### Your task
Output the data below only from the line containing "width: 1365px; height: 614px;" up to and including the line containing "58px; padding: 11px", exact and with the pictures left out.

(Data shown begins)

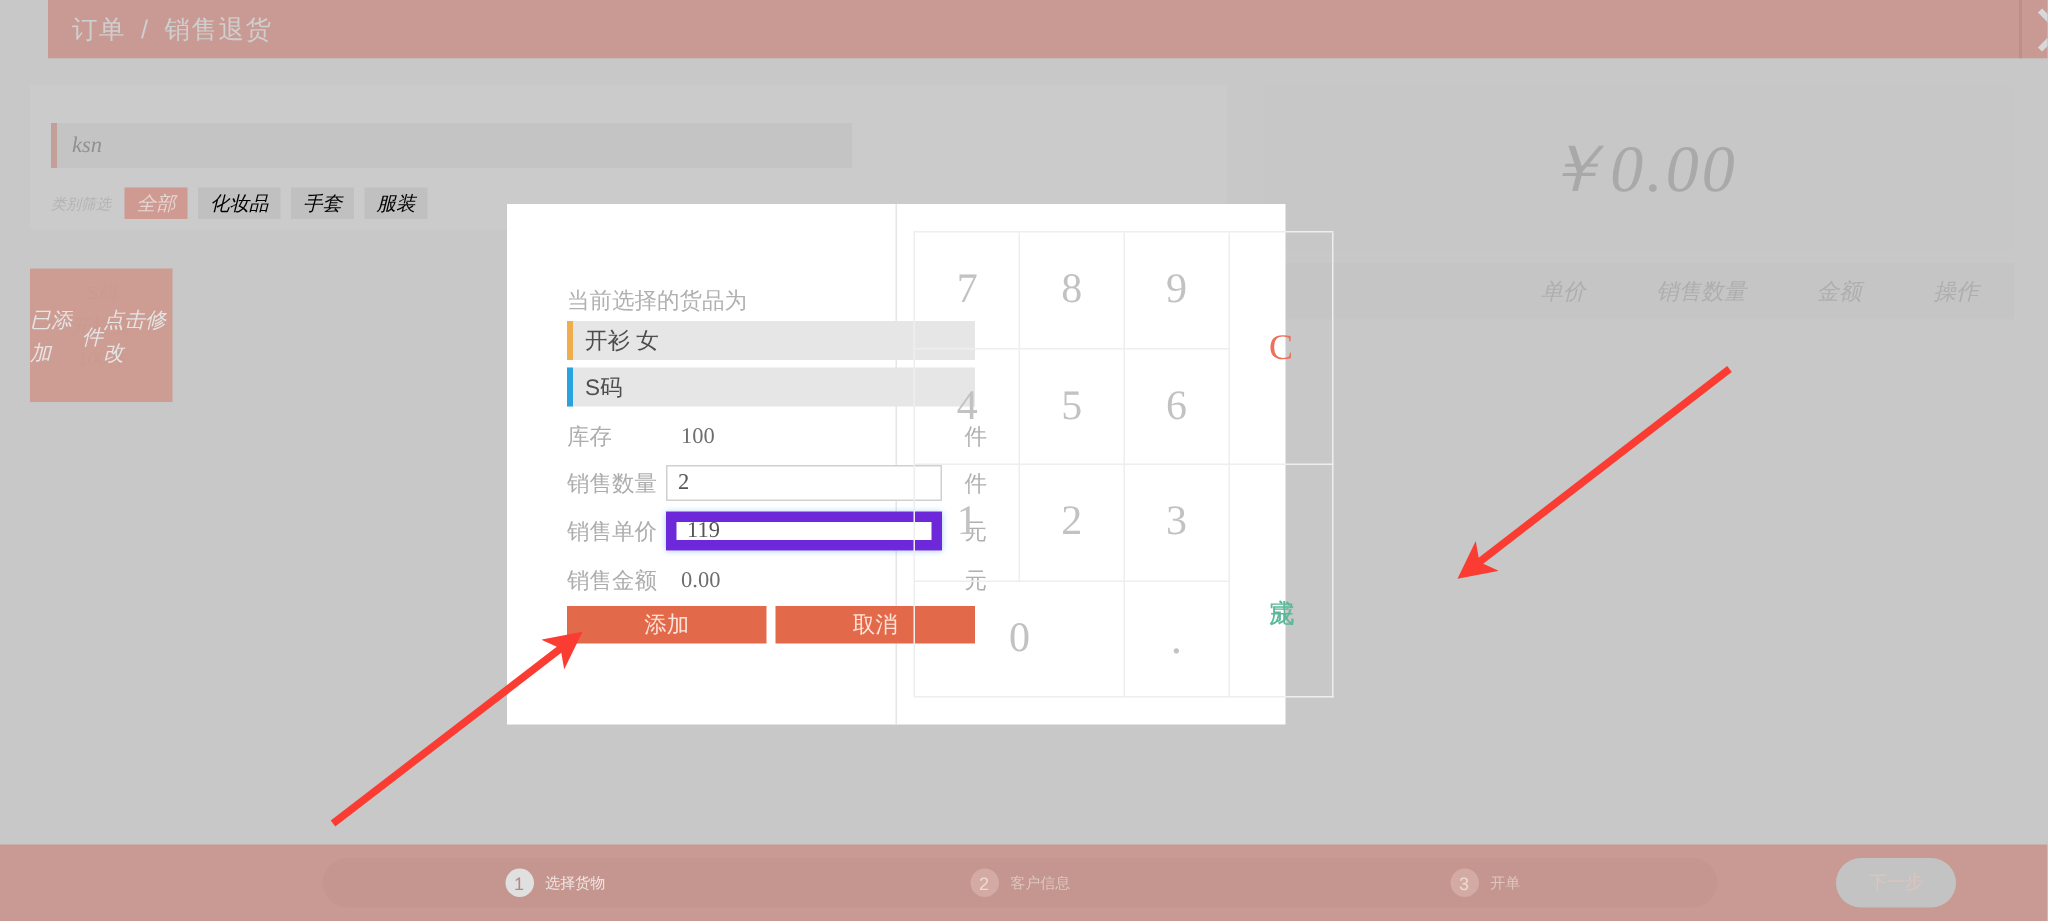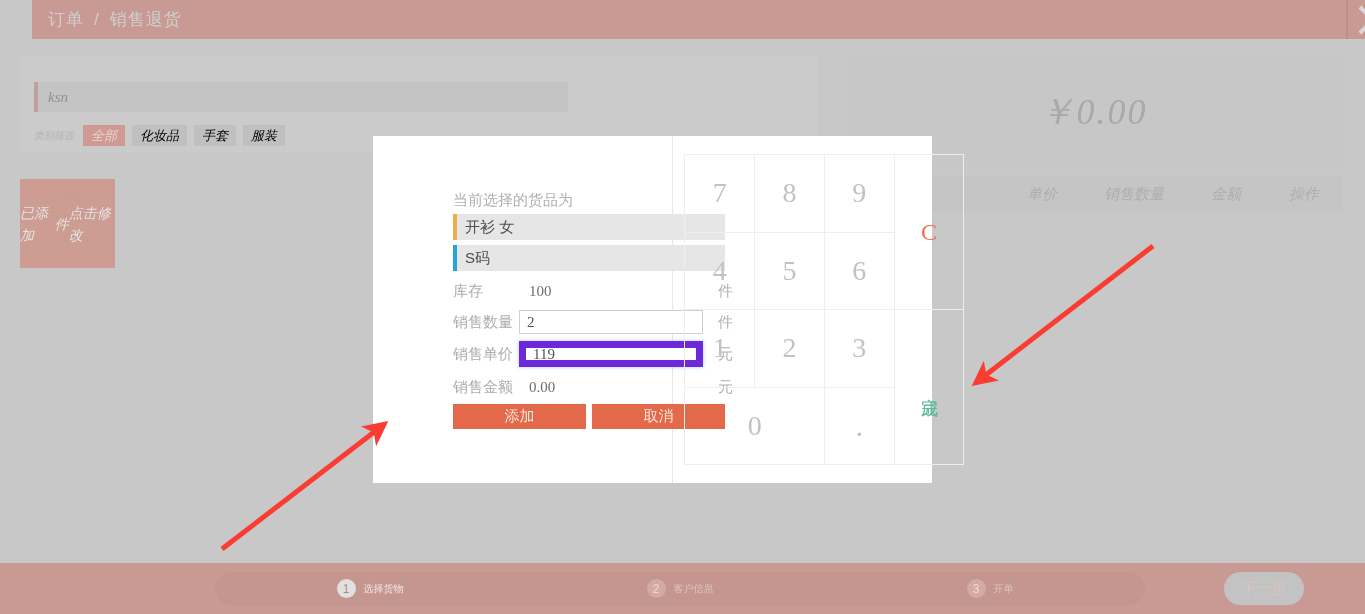--- a/index.html
+++ b/index.html
@@ -146,21 +146,21 @@
     background: #c8c8c8;
   }
   #total-box {
     position: absolute;
     left: 0; top: 0;
     width: 500px; height: 110px;
     background: #c7c7c7;
     display: flex; align-items: center; justify-content: center;
   }
   #total-amount {
-    font-size: 36px;
+    font-size: 44px;
     color: #a9a9a9;
     font-family: "Liberation Serif", serif;
     letter-spacing: 2px;
   }
   #table-head {
     position: absolute;
     left: 0; top: 118px;
     width: 500px; height: 38px;
     background: #c5c5c5;
     display: flex;
@@ -173,26 +173,25 @@
   }
   #table-head .th.c0 { width: 160px; }
   #table-head .th.c1 { width: 78px; }
   #table-head .th.c2 { width: 106px; }
   #table-head .th.c3 { width: 78px; }
   #table-head .th.c4 { width: 78px; }
 
   
   #modal {
     position: absolute;
-    left: 373px; top: 136px;
+    left: 338px; top: 136px;
     width: 519px; height: 347px;
     background: #ffffff;
     display: flex;
     z-index: 20;
-    padding-left: 40px;
   }
   #modal-left {
     width: 325px;
     position: relative;
     border-right: 1px solid #e6e6e6;
   }
   #modal-right {
     width: 324px;
     position: relative;
   }
@@ -362,21 +361,21 @@
   }
   .step.active .num { background: #e0e0e0; color: #b08b86; }
   .step.active .txt { color: #f0e4e2; }
   #next-btn {
     position: absolute;
     left: 1224px; top: 9px;
     width: 80px; height: 33px;
     border-radius: 17px;
     background: #c3c3c3;
     color: #dcc4bf;
-    font-size: 15px;
+    font-size: 12px;
     display: flex; align-items: center; justify-content: center;
   }
 
   
   #arrows {
     position: absolute;
     left: 0; top: 0;
     width: 1365px; height: 614px;
     pointer-events: none;
     z-index: 50;

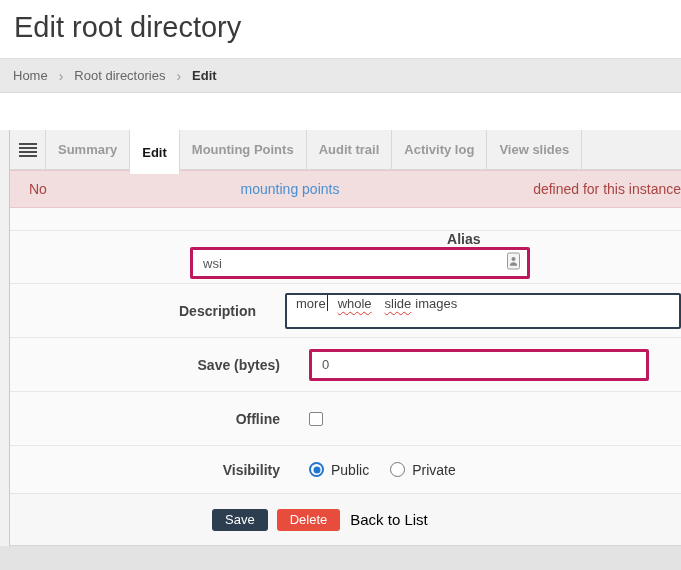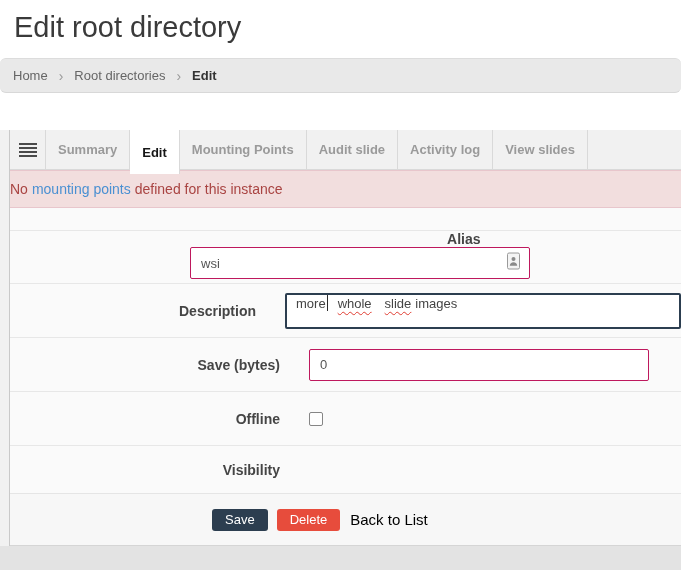--- a/index.html
+++ b/index.html
@@ -11,21 +11,21 @@
   }
 
   
   .title-band { height: 58px; padding: 11px 0 0 14px; background: #fff; }
   .page-title { font-size: 29px; font-weight: 400; color: #3a3a3a; letter-spacing: 0; }
 
   .breadcrumb {
     height: 35px; background: #e9e9e9;
     border-top: 1px solid #dcdcdc; border-bottom: 1px solid #d8d8d8;
     display: flex; align-items: center; padding-left: 13px;
-    font-size: 13px; color: #666; border-radius: 6px;
+    font-size: 13px; color: #666;
   }
   .crumb { color: #666; cursor: pointer; }
   .crumb-sep { color: #999; margin: 0 11px; font-size: 14px; }
   .crumb.current { color: #333; font-weight: 700; }
 
   .white-gap { height: 37px; background: #fff; }
 
   
   .content { background: #f1f1f1; padding-left: 9px; }
   .panel { background: #fafafa; border-left: 1px solid #c9c9c9; }
@@ -47,41 +47,41 @@
     align-self: flex-start; height: 44px; margin-bottom: -4px;
     position: relative; z-index: 2;
   }
   .hamburger { width: 18px; height: 14px; display: block;
     background: repeating-linear-gradient(#4a4a4a 0 2px, transparent 2px 4px); }
 
   
   .alert {
     height: 38px; background: #f2dede;
     border-top: 1px solid #e8c6cc; border-bottom: 1px solid #e8c6cc;
-    display: flex; align-items: center; 
-    font-size: 14px; color: #a94442;
+    display: flex; align-items: center; padding-left: 19px;
+    font-size: 14px; color: #a94442; justify-content: space-between;
   }
   .alert a { color: #4a90d2; text-decoration: none; cursor: pointer; margin: 0 4px; }
 
   .form-spacer { height: 22px; }
 
   
   .form-row {
     display: flex; align-items: center; height: 54px;
     border-top: 1px solid #e7e7e7;
   }
   .form-row.row-alias { height: 53px; flex-direction: column; }
   .form-row.row-visibility { height: 48px; }
   .field-label {
     width: 270px; text-align: right; font-size: 14px; font-weight: 700; color: #454545;
   }
   .field-ctl { margin-left: 29px; position: relative; }
 
   .text-input {
-    width: 340px; height: 32px; border: 1px solid #be185d; border-radius: 2px;
+    width: 340px; height: 32px; border: 3px solid #be185d; border-radius: 2px;
     background: #fff; font-family: "Liberation Sans", sans-serif;
     font-size: 13px; color: #555; padding: 0 32px 0 10px; outline: none;
   }
   .text-input.no-icon { padding-right: 10px; }
   .autofill-icon { position: absolute; right: 9px; top: 50%; transform: translateY(-50%); }
 
   .fake-input-focused {
     width: 396px; height: 34px; border: 2px solid #2c3e50; border-radius: 2px;
     background: #fff; display: flex; align-items: flex-end; padding: 16px 9px;
     font-size: 13px; color: #444; cursor: text;
@@ -157,21 +157,21 @@
       <div class="tab">
         <span>Summary</span>
       </div>
       <div class="tab active">
         <span>Edit</span>
       </div>
       <div class="tab">
         <span>Mounting Points</span>
       </div>
       <div class="tab">
-        <span>Audit slide</span>
+        <span>Audit trail</span>
       </div>
       <div class="tab">
         <span>Activity log</span>
       </div>
       <div class="tab">
         <span>View slides</span>
       </div>
     </div>
 
     <div class="alert">
@@ -218,20 +218,28 @@
 
     <div class="form-row">
       <label class="field-label">Offline</label>
       <div class="field-ctl">
         <div class="checkbox"></div>
       </div>
     </div>
 
     <div class="form-row row-visibility">
       <label class="field-label">Visibility</label>
+      <div class="field-ctl">
+        <div class="radio-group">
+          <span class="radio checked"></span>
+          <span class="radio-label">Public</span>
+          <span class="radio unchecked"></span>
+          <span class="radio-label last">Private</span>
+        </div>
+      </div>
     </div>
 
     <div class="panel-footer">
       <button class="btn btn-save">Save</button>
       <button class="btn btn-delete">Delete</button>
       <a class="back-link">Back to List</a>
     </div>
 
   </div>
 </div>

(Data shown ends)

### Your solution
     width: 1365px; height: 614px;
     pointer-events: none;
     z-index: 50;

--- a/index.html
+++ b/index.html
@@ -11,21 +11,21 @@
   }
 
   
   .title-band { height: 58px; padding: 11px 0 0 14px; background: #fff; }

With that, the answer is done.